Federico Mayor

L’UQAM décerne un doctorat honorifique
à M. Federico Mayor, directeur général de l’UNESCO

Montréal, le 29 novembre 1996 — L’Université du Québec à Montréal a décerné aujourd’hui un doctorat honorifique à M. Federico Mayor, directeur général de l’Organisation des Nations unies pour l’éducation, la science et la culture (unesco). Cette haute distinction lui a été remise par le chancelier de l’UQAM, M. Pierre J. Jeanniot, et par la rectrice de l’UQAM, Mme Paule Leduc. Cette cérémonie a eu lieu devant des représentants de l’unesco, des gouvernements du Canada et du Québec, ainsi que des chanceliers, recteurs et vice-recteurs à l’enseignement et à la recherche de plusieurs universités québécoises.

” Un ardent plaidoyer en faveur de la culture de la paix “

Dans son hommage au récipiendaire, la vice-rectrice à l’enseignement et à la recherche, Mme Céline Saint-Pierre, a souligné que M. Mayor a apporté un nouveau souffle à cette grande organisation internationale. Par de vigoureux débats, ce grand visionnaire a réussi à débattre publiquement des mandats et de la gestion de l’unesco en marge des idéologies héritées de la guerre froide. Ses talents de pédagogue et de diplomate ont consolidé l’Organisation et lui ont permis d’essuyer les tempêtes de critiques qui ont agité et agitent toujours les institutions de l’ONU.
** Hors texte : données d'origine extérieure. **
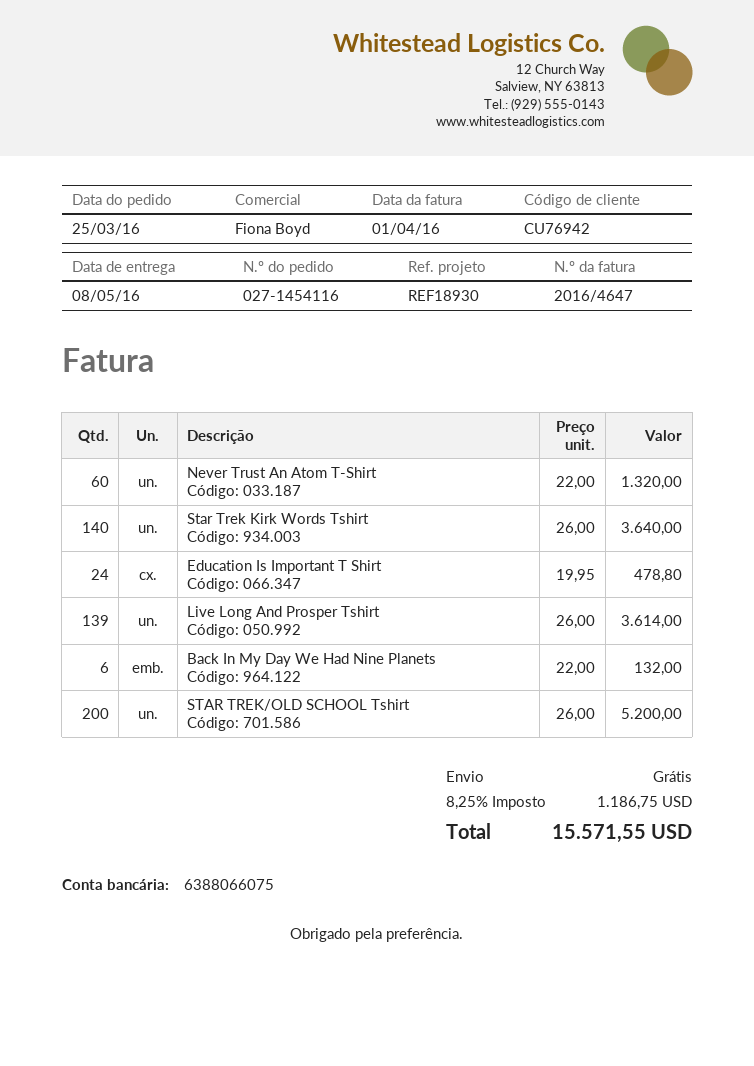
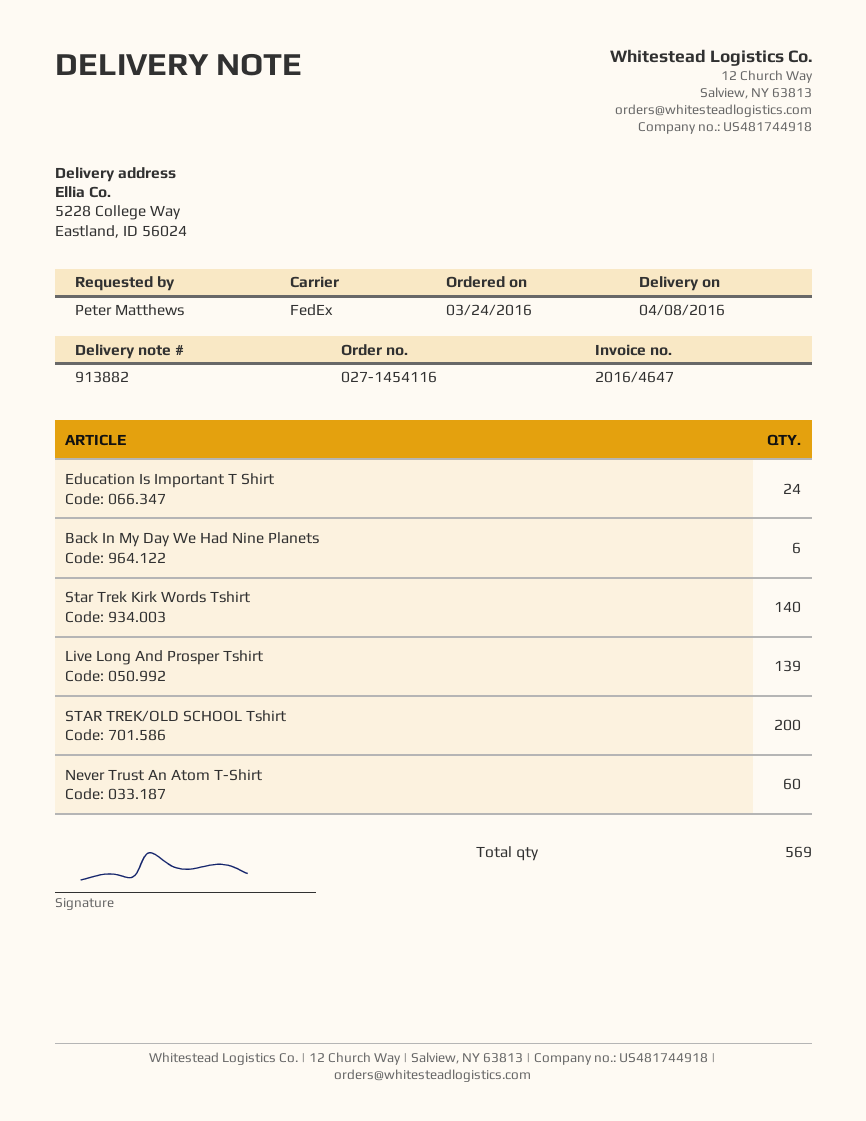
order date: 2016-03-25 -> 2016-03-24
delivery date: 2016-05-08 -> 2016-04-08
Dès le début de son premier mandat en 1989, M. Mayor obtient un vote consensuel sur la liberté d’expression et la libre circulation de l’information, sur la coexistence des médias publics et privés, sur le pluralisme médiatique et sur l’urgence de développer des infrastructures de communication. Cette résolution a pour effet de rendre à l’unesco son indépendance de pensée et d’action et de la libérer des luttes stériles de la décennie précédente.

” Les guerres prenant naissance dans l’esprit des hommes, c’est dans l’esprit des hommes que doivent être élevées les défenses de la paix “. Habité par son rêve, Federico Mayor poursuit sans cesse son action, soucieux de ne rien perdre de la mémoire des peuples et curieux de toute innovation témoignant de la pensée créatrice moderne. Il réclame que les fonds affectés à la guerre soient transférés à la reconstruction des sociétés grâce aux technologies modernes porteuses de nouvelles communautés virtuelles, instruments de solidarités et de diffusion des savoirs.

Deux chaires UNESCO à l’UQAM

En plus d’une Chaire UNESCO-UQAM en environnement, qui a mené à bien plusieurs projets dans le bassin amazonien, l’UQAM a acueilli en 1994 la Chaire UNESCO-Bell en communications et développement international qui regroupe des chercheurs de sept universités canadiennes et une quinzaine d’associés de l’industrie et de la pratique des communications. Ce partenariat privilégié a permis d’établir à l’UQAM le secrétariat du réseau ORBICOM, le réseau des chaires unesco en communications qui regroupe 15 chaires réparties dans 60 pays de tous les continents et plus de 100 associés de l’industrie spécialisée ainsi que d’autres partenaires des médias, des milieux journalistiques, des relations publiques, de la publicité et du droit des communications. L’objectif est d’accélérer la circulation des nouveaux savoir-faire et des transferts technologiques en communication.